RECORDS PROVIDED
[Start of Attachment]
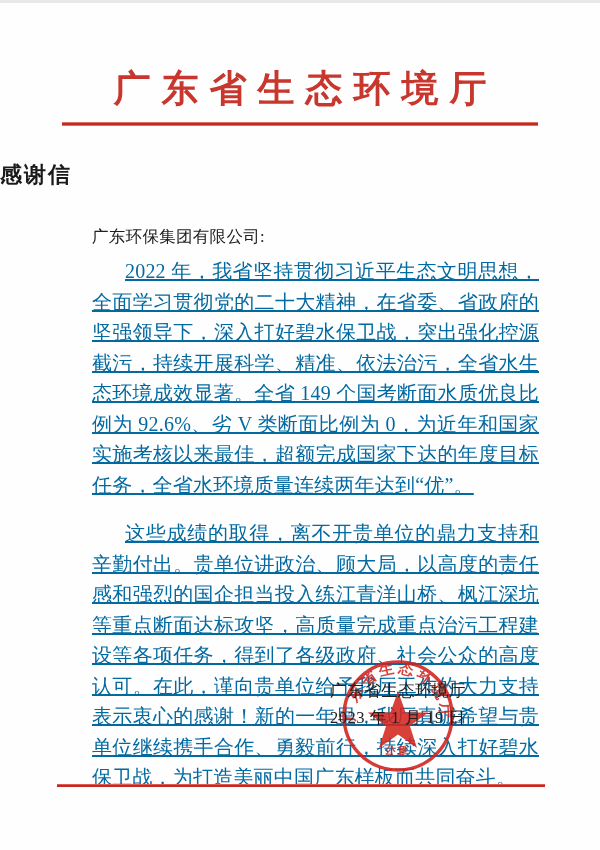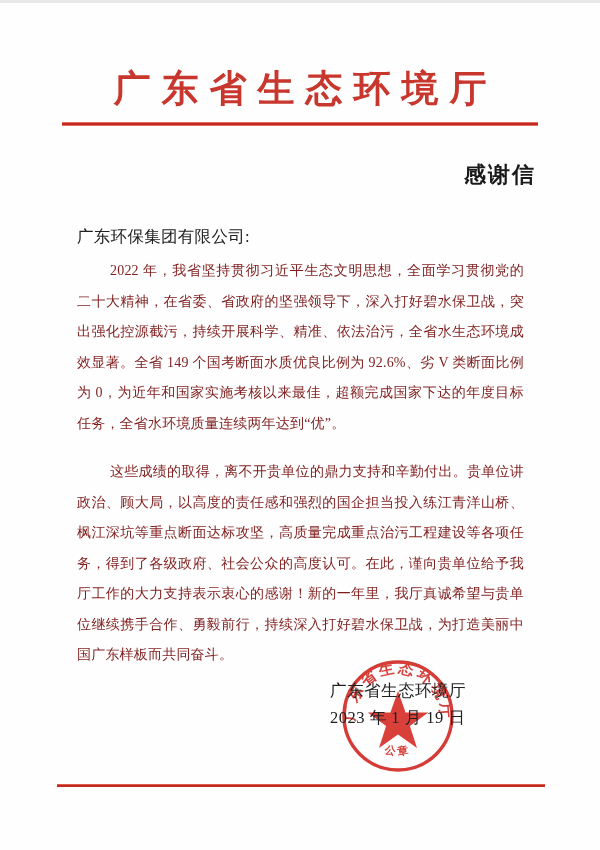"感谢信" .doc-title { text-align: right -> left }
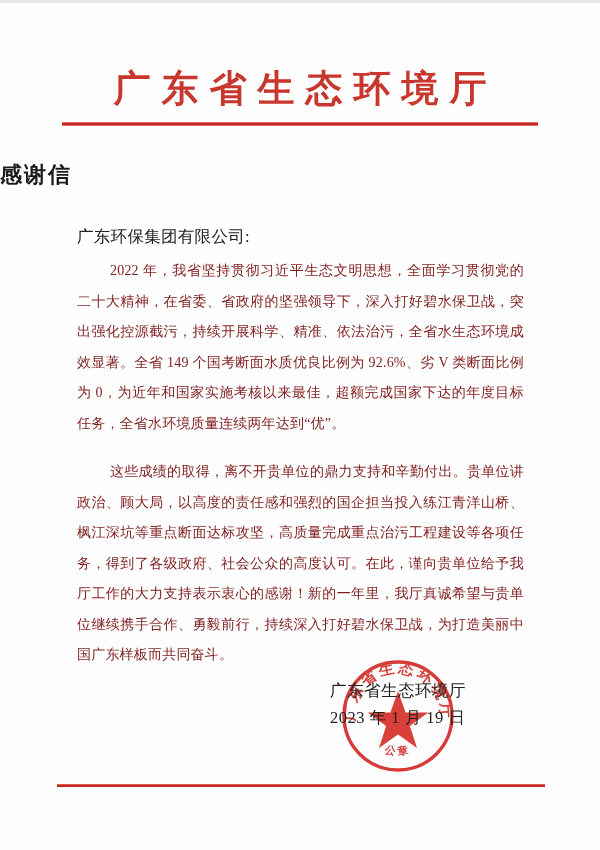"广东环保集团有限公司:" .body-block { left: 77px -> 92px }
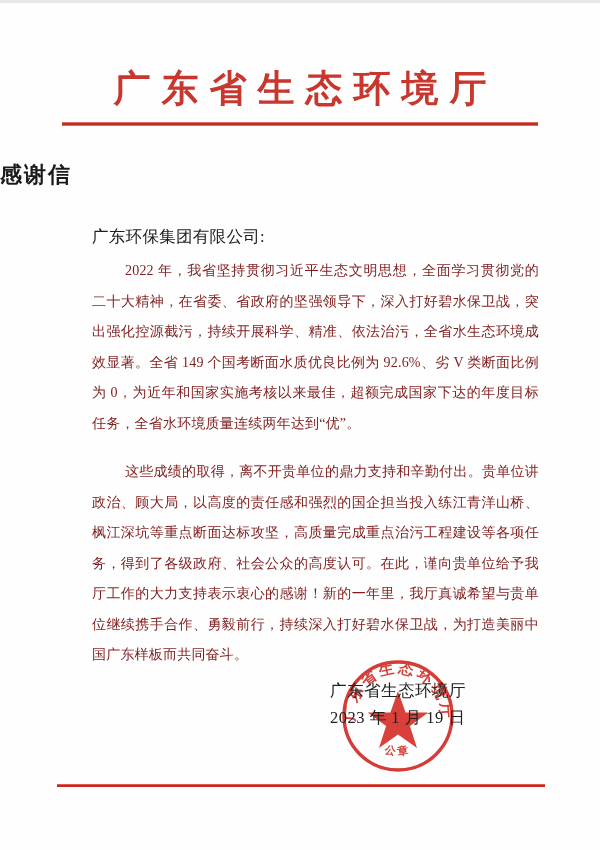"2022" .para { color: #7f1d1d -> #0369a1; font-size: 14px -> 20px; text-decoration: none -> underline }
[End of Attachment]
[Start of Attachment]
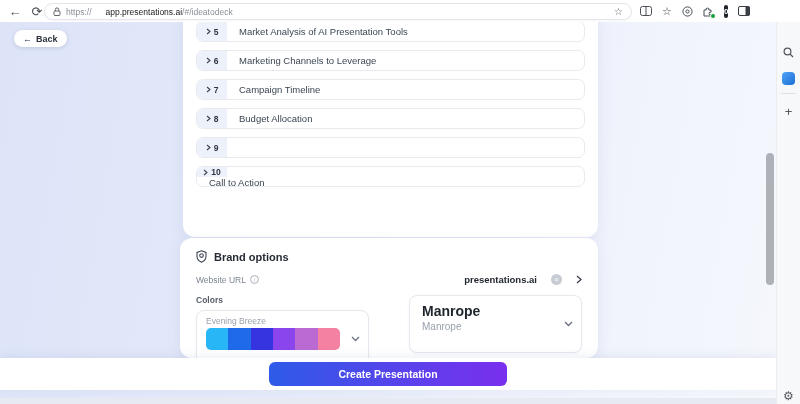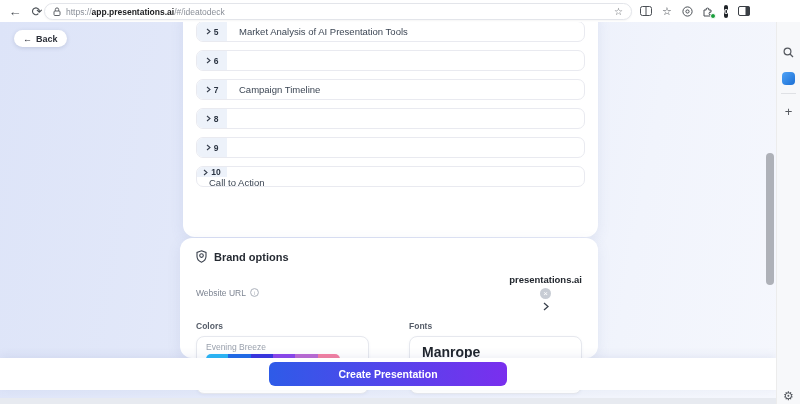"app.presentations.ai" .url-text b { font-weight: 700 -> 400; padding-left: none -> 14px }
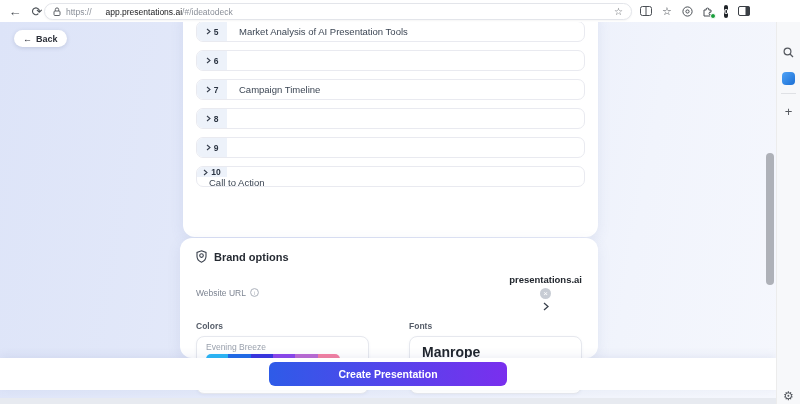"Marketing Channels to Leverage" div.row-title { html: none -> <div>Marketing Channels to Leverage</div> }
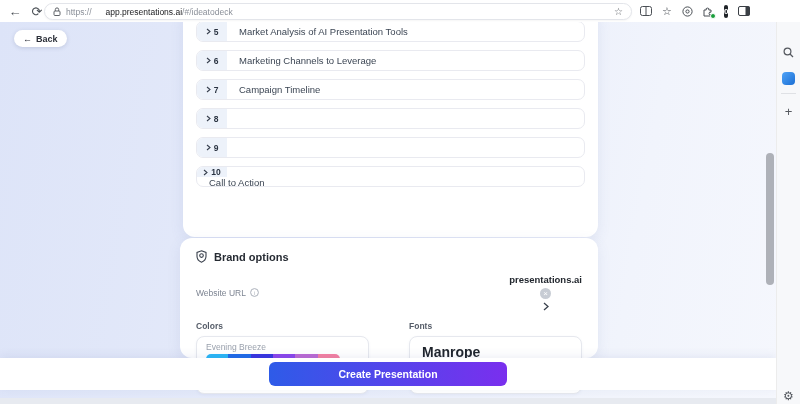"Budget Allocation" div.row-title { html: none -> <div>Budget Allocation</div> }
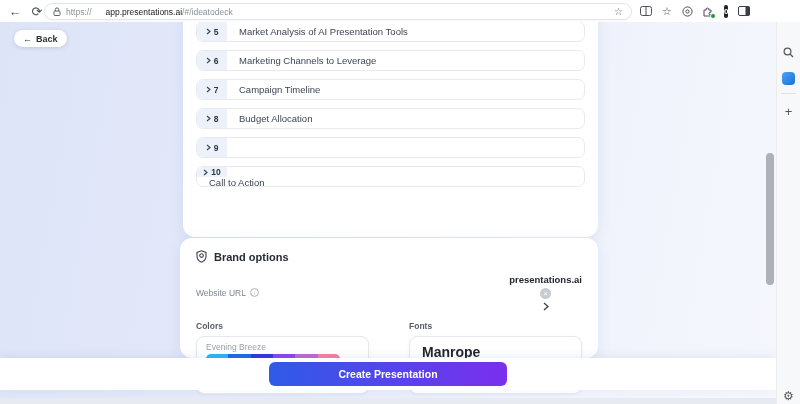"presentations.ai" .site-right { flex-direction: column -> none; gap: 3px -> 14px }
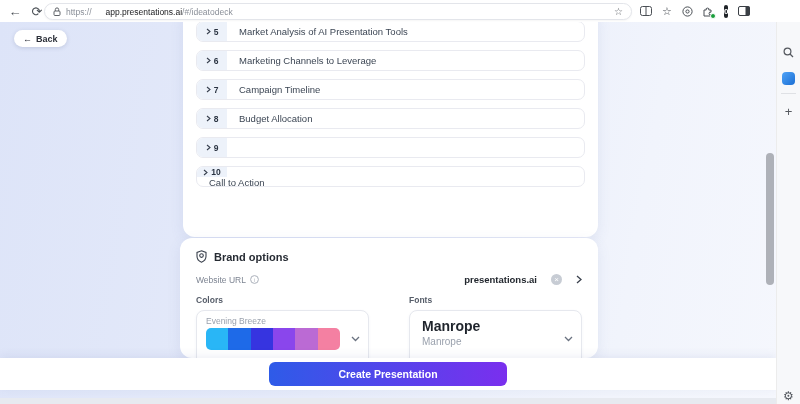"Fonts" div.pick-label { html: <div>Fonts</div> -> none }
[End of Attachment]
Find the line with "none -> <div>Budget" in the entries above. Set down exactly every line from it up to and including the line with "html: <div>Fonts</div> ->", images excluded.

RESPONSE BOX
"Budget Allocation" div.row-title { html: none -> <div>Budget Allocation</div> }
"presentations.ai" .site-right { flex-direction: column -> none; gap: 3px -> 14px }
"Fonts" div.pick-label { html: <div>Fonts</div> -> none }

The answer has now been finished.